→ Exercise goal
In the records below, find the lines that include the string "more" and report how many there are, nothing else.

→ Extracted records
========

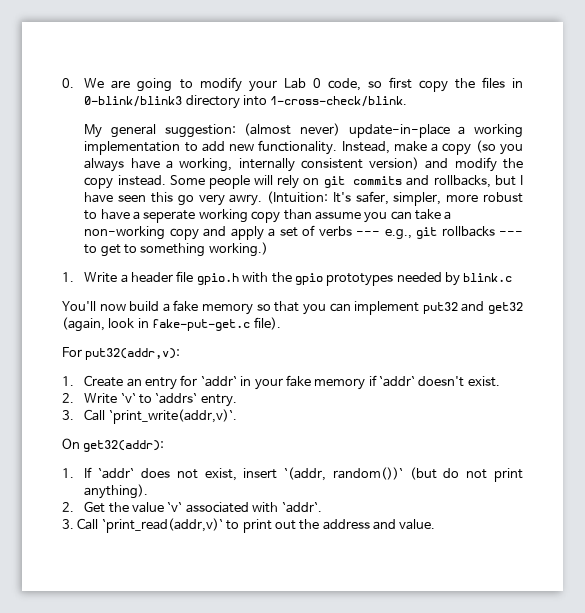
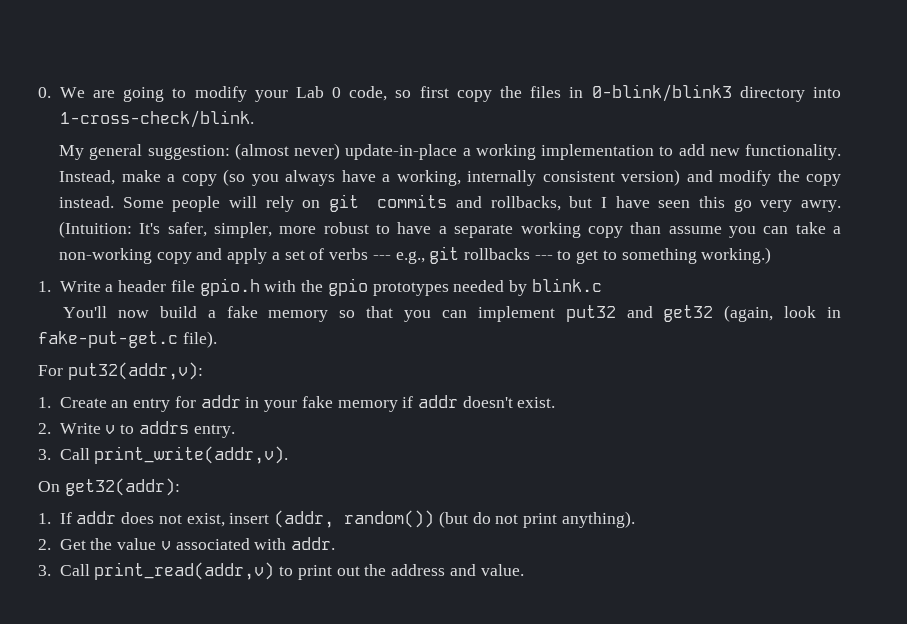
- (Intuition: It's safer, simpler, more robust to have a seperate working copy than assume you can take a non-working copy and apply a set of verbs --- e.g., git rollbacks --- to get to something working.)
+ (Intuition: It's safer, simpler, more robust to have a separate working copy than assume you can take a non-working copy and apply a set of verbs --- e.g., git rollbacks --- to get to something working.)
- 1. Create an entry for `addr` in your fake memory if `addr` doesn't exist.
+ 1. Create an entry for addr in your fake memory if addr doesn't exist.
- 2. Write `v` to `addrs` entry.
+ 2. Write v to addrs entry.
- 3. Call `print_write(addr,v)`.
+ 3. Call print_write(addr,v).
- 1. If `addr` does not exist, insert `(addr, random())` (but do not print anything).
+ 1. If addr does not exist, insert (addr, random()) (but do not print anything).
- 2. Get the value `v` associated with `addr`.
- 3. Call `print_read(addr,v)` to print out the address and value.
+ 2. Get the value v associated with addr.
+ 3. Call print_read(addr,v) to print out the address and value.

========

→ Answer box
2